* _Task description_: From the listing below, copy each line where "width" occurs.
[Excerpted records Boundary: Start]
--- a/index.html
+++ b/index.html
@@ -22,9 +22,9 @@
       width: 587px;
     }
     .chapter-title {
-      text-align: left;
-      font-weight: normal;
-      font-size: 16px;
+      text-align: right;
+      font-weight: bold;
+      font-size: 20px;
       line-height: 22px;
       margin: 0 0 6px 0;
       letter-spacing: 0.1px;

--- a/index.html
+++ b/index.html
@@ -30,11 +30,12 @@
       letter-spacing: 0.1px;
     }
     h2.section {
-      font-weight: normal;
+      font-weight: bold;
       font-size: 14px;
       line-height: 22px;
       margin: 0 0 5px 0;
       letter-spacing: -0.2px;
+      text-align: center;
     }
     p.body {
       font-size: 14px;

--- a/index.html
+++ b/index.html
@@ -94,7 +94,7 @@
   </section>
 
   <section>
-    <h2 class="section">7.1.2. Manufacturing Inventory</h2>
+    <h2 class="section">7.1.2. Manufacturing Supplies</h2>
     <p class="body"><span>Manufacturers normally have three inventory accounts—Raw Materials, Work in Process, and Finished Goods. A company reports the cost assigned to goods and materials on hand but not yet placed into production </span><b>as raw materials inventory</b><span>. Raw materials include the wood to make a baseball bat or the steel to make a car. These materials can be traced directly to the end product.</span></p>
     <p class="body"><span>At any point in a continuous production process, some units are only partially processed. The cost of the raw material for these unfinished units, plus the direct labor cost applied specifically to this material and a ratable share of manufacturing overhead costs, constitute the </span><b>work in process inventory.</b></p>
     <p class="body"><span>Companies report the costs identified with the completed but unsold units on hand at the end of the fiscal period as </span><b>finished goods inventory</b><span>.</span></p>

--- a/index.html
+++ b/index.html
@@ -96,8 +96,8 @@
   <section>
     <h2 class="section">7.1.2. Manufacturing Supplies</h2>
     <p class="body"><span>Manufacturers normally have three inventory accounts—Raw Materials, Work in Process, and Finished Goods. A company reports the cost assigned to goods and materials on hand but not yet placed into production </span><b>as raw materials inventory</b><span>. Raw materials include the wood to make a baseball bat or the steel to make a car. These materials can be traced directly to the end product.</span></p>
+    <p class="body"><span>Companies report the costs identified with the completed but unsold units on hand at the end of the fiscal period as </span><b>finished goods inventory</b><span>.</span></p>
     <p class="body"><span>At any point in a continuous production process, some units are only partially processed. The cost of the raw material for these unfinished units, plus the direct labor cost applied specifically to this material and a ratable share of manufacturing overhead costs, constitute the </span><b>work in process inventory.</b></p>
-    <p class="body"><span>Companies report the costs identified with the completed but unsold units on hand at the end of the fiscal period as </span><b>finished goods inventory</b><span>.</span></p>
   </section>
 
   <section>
[Excerpted records Boundary: End]
[Excerpted records Boundary: Start]
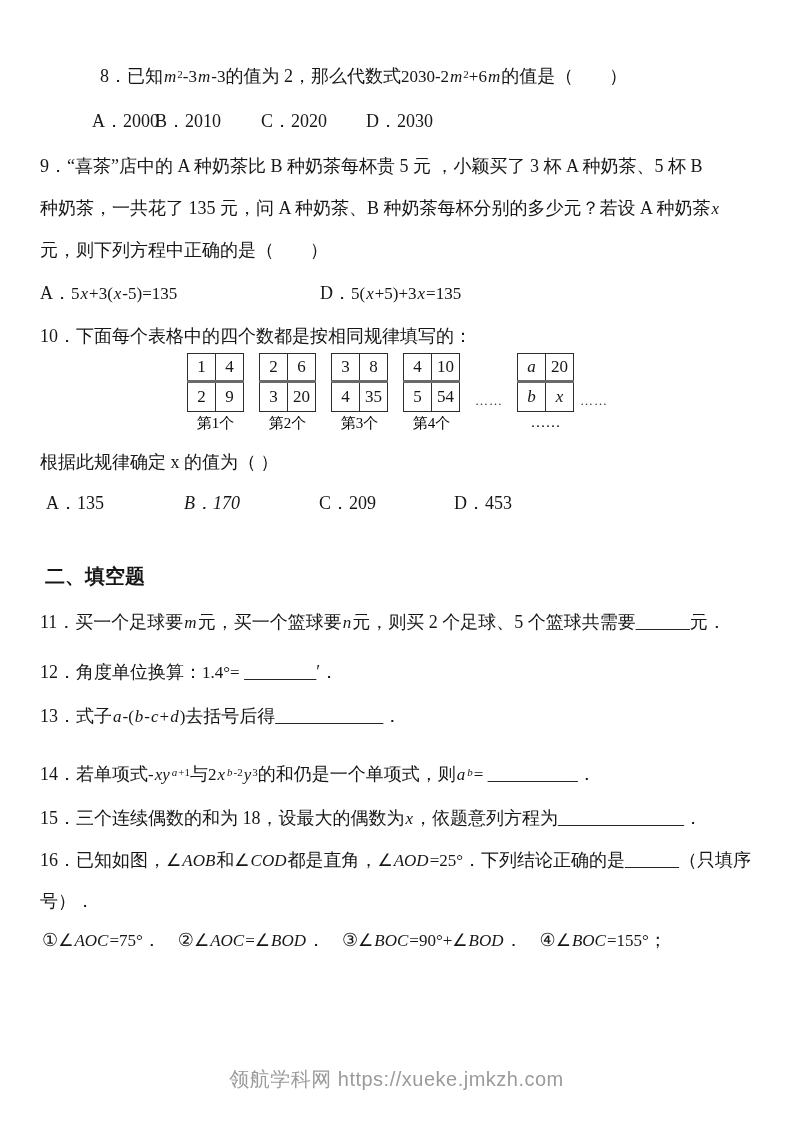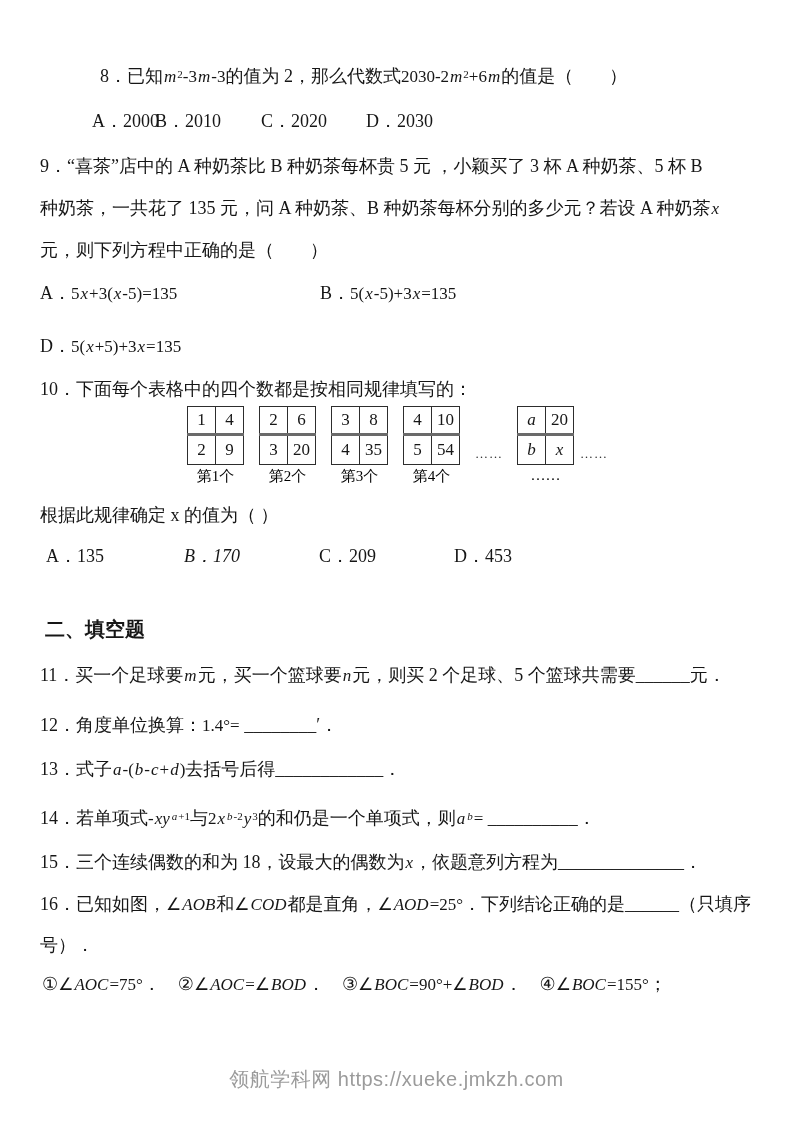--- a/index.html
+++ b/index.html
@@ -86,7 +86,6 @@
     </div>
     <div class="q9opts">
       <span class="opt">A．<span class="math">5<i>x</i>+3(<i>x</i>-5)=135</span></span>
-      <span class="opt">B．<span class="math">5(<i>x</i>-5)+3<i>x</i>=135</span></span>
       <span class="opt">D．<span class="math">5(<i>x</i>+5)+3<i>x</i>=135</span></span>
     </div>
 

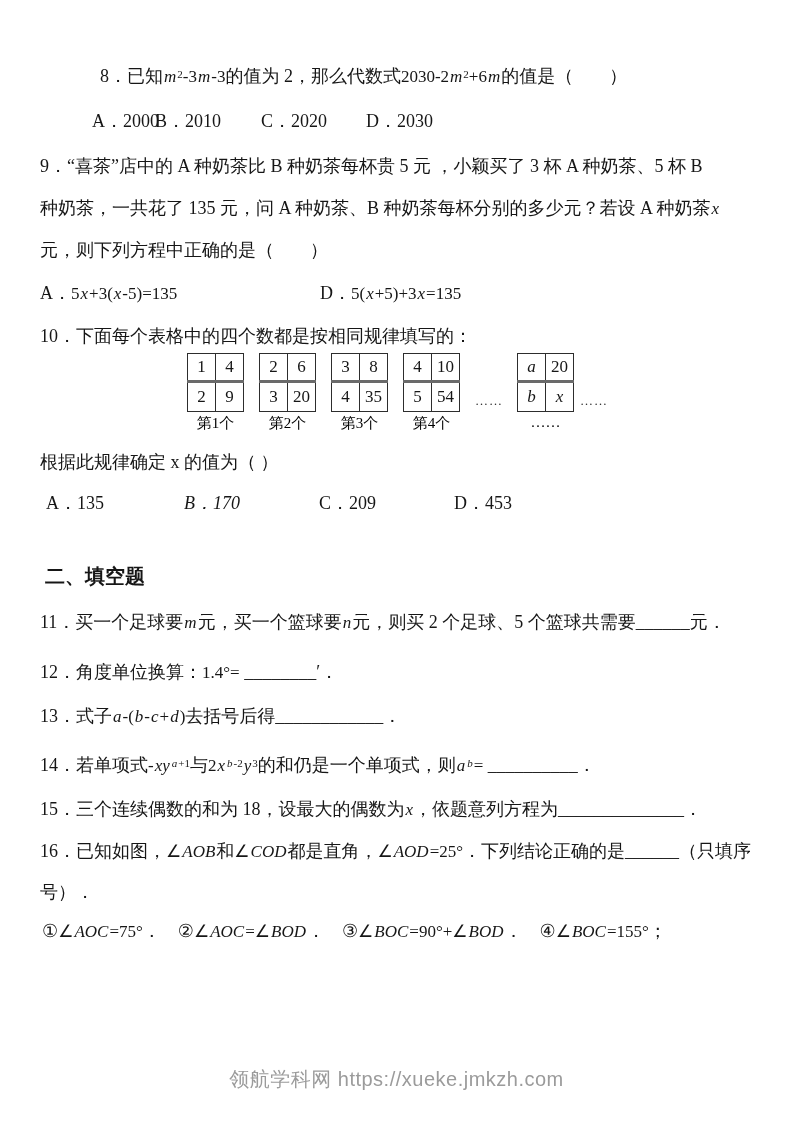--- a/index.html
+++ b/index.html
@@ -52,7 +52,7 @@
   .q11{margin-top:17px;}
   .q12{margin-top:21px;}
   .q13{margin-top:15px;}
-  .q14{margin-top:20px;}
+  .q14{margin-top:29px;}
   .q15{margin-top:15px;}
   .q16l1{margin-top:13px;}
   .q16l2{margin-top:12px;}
[Excerpted records Boundary: End]
[Excerpted records Boundary: Start]
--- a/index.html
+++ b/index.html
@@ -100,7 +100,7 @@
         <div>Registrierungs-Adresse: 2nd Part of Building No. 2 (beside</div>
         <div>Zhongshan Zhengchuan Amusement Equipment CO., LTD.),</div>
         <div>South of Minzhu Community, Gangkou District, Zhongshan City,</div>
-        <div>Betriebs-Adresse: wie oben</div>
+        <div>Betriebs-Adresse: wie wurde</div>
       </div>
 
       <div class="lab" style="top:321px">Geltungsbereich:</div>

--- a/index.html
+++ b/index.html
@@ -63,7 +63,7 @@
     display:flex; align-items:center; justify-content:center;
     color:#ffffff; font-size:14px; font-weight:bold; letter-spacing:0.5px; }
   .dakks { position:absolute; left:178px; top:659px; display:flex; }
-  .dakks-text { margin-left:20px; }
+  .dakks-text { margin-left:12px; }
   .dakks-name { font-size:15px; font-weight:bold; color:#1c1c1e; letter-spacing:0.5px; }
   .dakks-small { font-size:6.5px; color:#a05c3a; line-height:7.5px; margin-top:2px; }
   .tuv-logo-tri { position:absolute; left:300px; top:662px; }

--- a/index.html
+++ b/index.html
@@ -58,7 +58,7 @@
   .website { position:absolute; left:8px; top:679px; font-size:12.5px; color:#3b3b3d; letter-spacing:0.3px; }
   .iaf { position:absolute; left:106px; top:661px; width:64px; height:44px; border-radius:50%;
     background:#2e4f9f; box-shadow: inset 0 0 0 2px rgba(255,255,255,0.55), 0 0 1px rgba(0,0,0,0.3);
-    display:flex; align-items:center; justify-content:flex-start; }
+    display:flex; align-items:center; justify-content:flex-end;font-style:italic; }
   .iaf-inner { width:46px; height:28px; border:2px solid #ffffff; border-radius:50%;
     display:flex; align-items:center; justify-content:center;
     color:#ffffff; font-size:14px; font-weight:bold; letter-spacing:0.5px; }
[Excerpted records Boundary: End]
* _Solution below_:
       width: 587px;
   .iaf { position:absolute; left:106px; top:661px; width:64px; height:44px; border-radius:50%;
   .iaf-inner { width:46px; height:28px; border:2px solid #ffffff; border-radius:50%;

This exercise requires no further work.